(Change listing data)
>>>
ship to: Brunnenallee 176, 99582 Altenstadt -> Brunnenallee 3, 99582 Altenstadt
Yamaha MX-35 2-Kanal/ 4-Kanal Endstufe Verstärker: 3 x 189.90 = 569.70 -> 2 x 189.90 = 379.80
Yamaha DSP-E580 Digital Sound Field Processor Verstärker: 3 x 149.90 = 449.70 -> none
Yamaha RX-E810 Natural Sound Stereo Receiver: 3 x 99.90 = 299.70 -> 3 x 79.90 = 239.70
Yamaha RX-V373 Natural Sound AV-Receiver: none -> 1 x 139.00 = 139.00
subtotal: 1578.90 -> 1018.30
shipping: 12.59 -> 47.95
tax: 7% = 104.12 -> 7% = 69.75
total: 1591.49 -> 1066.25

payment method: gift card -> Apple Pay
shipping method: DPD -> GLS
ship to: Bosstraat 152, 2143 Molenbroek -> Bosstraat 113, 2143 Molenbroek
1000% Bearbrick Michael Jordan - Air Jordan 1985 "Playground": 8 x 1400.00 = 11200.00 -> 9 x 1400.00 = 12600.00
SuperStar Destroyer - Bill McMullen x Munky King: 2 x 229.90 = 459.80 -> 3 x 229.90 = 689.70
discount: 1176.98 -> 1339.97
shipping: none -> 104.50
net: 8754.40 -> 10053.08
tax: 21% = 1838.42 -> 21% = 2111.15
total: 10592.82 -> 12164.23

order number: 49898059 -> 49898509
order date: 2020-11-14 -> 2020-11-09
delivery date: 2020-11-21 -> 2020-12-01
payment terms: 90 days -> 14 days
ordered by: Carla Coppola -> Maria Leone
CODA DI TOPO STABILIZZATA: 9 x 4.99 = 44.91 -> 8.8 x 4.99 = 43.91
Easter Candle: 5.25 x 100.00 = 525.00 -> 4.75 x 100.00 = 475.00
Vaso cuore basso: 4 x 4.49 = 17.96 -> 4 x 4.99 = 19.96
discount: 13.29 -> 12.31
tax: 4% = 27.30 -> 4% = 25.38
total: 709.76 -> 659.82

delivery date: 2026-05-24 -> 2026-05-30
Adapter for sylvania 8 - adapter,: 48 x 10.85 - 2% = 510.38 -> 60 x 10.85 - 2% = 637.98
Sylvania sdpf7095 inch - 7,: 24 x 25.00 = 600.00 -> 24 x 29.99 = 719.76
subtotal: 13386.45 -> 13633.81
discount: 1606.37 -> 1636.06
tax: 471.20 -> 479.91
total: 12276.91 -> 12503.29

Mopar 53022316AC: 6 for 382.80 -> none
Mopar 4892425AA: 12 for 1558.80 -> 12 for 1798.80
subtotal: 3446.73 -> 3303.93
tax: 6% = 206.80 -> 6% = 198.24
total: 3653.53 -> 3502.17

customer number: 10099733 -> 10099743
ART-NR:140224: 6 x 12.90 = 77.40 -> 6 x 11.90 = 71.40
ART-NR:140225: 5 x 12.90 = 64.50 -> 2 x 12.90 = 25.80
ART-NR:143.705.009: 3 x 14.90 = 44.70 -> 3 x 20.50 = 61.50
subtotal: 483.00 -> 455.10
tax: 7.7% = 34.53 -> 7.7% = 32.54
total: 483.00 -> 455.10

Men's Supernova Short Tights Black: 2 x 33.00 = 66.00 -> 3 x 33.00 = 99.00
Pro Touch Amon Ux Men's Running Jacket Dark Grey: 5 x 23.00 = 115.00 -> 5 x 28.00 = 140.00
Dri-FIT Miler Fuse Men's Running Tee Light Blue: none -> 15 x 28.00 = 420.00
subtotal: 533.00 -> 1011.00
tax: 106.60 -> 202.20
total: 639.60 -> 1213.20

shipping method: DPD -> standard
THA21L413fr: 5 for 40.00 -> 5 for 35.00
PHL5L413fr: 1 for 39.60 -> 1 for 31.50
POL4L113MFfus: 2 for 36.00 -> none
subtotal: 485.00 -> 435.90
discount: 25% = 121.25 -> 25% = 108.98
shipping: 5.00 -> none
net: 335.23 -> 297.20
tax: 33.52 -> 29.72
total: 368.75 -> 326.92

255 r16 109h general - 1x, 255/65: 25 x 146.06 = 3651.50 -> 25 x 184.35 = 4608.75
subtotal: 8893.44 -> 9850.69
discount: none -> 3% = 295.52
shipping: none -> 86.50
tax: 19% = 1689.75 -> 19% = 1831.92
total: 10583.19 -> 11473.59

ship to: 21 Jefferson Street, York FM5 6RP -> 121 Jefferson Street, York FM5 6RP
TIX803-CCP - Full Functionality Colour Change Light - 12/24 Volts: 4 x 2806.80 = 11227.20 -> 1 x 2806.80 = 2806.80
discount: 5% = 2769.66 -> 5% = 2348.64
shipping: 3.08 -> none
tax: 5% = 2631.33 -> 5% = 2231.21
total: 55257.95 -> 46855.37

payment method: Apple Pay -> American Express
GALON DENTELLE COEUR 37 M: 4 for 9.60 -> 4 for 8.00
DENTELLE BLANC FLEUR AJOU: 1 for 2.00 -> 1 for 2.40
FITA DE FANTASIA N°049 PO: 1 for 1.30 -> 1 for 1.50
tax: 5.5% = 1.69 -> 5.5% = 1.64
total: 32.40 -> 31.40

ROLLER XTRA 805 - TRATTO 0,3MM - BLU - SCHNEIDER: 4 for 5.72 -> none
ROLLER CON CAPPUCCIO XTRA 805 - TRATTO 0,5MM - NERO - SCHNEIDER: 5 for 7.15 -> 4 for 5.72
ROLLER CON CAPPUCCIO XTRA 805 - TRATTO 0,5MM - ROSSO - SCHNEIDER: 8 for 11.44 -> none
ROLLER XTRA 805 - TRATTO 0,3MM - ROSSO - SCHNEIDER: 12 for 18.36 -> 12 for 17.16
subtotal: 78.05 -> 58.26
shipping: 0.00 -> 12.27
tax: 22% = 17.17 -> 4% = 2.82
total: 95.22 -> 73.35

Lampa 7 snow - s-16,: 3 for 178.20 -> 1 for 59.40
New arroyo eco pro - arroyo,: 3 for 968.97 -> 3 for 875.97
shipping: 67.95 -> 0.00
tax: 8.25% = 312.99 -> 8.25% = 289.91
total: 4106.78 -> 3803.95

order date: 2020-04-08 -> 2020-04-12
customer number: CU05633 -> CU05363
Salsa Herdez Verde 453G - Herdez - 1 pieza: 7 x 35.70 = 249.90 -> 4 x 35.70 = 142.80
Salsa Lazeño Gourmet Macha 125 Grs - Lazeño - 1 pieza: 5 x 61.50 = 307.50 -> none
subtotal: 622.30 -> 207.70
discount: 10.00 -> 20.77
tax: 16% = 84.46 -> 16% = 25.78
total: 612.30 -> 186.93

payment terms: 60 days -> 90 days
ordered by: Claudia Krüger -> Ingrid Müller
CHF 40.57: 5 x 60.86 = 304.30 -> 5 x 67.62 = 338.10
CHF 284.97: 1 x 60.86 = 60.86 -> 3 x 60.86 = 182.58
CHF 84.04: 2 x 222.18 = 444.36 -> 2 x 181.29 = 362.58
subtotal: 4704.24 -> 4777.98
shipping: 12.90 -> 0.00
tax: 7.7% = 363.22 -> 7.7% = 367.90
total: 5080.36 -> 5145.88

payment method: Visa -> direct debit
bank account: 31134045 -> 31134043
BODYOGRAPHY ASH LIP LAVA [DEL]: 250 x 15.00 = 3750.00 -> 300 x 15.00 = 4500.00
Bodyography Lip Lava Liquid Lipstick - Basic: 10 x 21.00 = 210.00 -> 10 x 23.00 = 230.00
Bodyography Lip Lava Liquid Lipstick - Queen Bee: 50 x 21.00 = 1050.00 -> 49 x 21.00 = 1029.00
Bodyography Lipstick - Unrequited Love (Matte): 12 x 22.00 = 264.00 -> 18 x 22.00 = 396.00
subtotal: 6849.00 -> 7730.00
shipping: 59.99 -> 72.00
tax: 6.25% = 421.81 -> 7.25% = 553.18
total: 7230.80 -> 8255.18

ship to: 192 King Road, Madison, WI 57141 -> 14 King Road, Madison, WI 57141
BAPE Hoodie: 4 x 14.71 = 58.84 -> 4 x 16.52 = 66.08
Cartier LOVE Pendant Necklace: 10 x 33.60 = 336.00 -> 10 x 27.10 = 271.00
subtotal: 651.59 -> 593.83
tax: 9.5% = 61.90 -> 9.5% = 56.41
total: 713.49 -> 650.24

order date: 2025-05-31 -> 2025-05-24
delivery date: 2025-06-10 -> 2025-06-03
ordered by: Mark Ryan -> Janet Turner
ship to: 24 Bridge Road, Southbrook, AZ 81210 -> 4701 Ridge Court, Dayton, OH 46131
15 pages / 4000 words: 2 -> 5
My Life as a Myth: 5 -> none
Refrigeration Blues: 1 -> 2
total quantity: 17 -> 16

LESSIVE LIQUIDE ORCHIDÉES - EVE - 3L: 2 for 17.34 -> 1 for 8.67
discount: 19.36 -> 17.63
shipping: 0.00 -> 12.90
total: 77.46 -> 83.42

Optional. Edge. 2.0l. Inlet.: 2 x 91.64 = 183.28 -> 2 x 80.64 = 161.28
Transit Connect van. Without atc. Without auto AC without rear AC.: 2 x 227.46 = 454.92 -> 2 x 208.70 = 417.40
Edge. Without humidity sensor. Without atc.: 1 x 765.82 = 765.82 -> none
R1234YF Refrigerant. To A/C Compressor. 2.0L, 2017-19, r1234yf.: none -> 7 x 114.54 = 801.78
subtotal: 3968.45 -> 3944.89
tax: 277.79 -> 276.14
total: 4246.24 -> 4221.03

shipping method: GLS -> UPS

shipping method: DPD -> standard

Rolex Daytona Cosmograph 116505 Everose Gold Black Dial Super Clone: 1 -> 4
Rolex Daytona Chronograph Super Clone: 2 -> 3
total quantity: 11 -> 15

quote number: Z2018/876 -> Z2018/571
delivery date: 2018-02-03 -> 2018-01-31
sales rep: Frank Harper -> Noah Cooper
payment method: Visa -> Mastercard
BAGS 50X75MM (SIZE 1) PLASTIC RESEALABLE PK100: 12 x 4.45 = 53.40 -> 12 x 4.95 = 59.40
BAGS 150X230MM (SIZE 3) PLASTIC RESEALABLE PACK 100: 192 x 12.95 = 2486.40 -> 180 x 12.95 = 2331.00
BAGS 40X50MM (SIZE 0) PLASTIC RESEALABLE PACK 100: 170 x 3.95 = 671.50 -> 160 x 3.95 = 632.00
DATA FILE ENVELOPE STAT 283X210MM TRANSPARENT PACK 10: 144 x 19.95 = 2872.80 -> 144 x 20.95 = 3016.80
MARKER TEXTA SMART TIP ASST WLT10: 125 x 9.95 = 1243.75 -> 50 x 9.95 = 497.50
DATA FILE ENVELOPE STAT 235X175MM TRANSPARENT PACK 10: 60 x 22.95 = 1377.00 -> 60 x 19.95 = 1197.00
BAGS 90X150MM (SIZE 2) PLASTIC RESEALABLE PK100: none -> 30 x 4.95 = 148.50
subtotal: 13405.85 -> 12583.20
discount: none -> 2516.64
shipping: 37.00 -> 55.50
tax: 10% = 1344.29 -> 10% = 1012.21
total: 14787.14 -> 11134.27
<<<
▶ The task: From the records above, print only the lines between the one holding "total: 55257.95 -> 46855.37" and the one holding "ROLLER XTRA 805 - TRATTO 0,3MM - ROSSO", inclusive, exactly as they stand.

▶ Completed exercise:
total: 55257.95 -> 46855.37

payment method: Apple Pay -> American Express
GALON DENTELLE COEUR 37 M: 4 for 9.60 -> 4 for 8.00
DENTELLE BLANC FLEUR AJOU: 1 for 2.00 -> 1 for 2.40
FITA DE FANTASIA N°049 PO: 1 for 1.30 -> 1 for 1.50
tax: 5.5% = 1.69 -> 5.5% = 1.64
total: 32.40 -> 31.40

ROLLER XTRA 805 - TRATTO 0,3MM - BLU - SCHNEIDER: 4 for 5.72 -> none
ROLLER CON CAPPUCCIO XTRA 805 - TRATTO 0,5MM - NERO - SCHNEIDER: 5 for 7.15 -> 4 for 5.72
ROLLER CON CAPPUCCIO XTRA 805 - TRATTO 0,5MM - ROSSO - SCHNEIDER: 8 for 11.44 -> none
ROLLER XTRA 805 - TRATTO 0,3MM - ROSSO - SCHNEIDER: 12 for 18.36 -> 12 for 17.16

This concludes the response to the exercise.